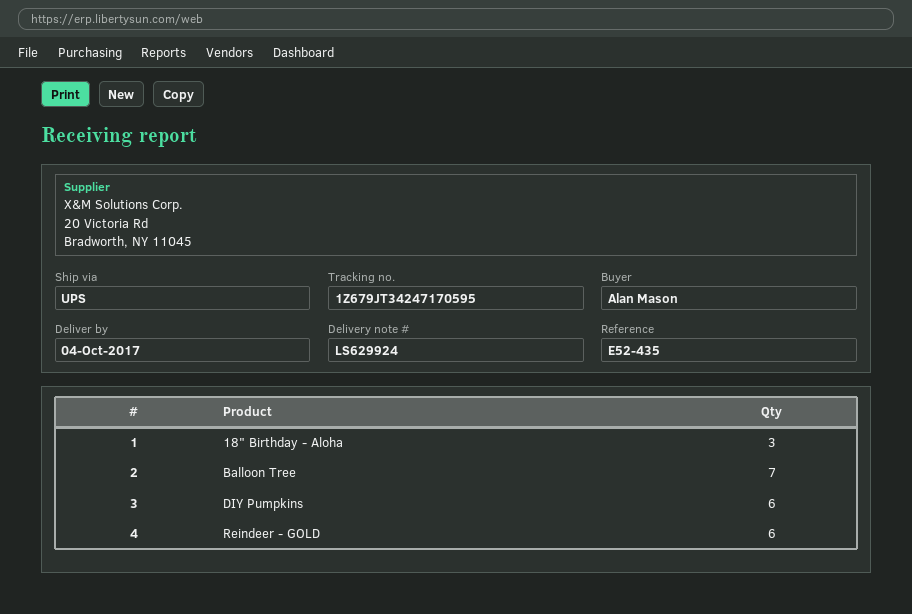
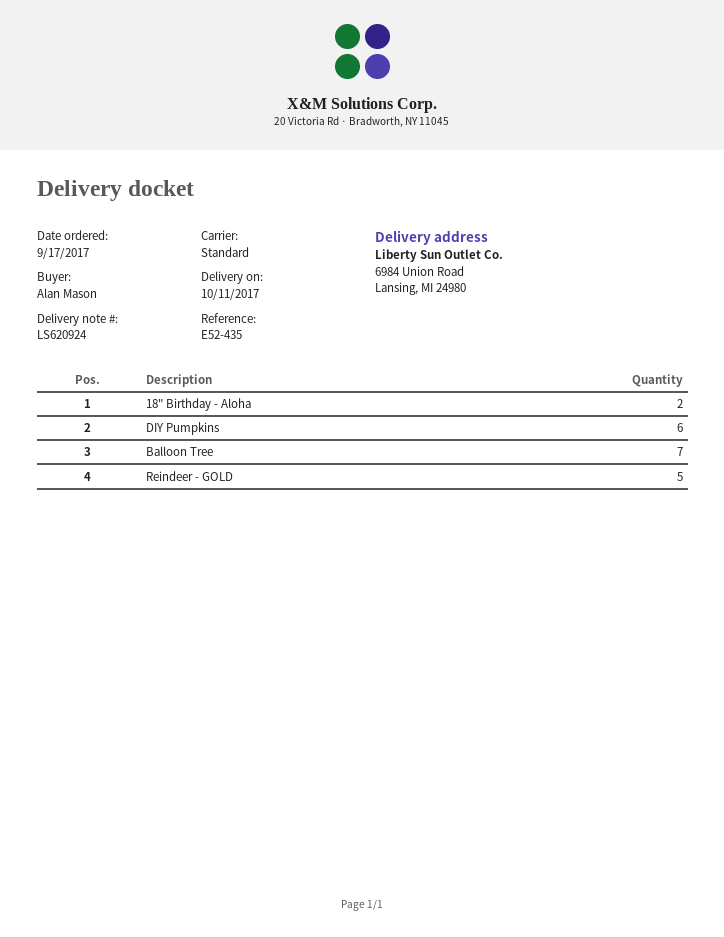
delivery note number: LS629924 -> LS620924
delivery date: 2017-10-04 -> 2017-10-11
shipping method: UPS -> standard
18" Birthday - Aloha: 3 -> 2
Reindeer - GOLD: 6 -> 5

■ Task goal ■
Transcribe each line above verbatim, with the pictures left out.

■ Output for this task ■
delivery note number: LS629924 -> LS620924
delivery date: 2017-10-04 -> 2017-10-11
shipping method: UPS -> standard
18" Birthday - Aloha: 3 -> 2
Reindeer - GOLD: 6 -> 5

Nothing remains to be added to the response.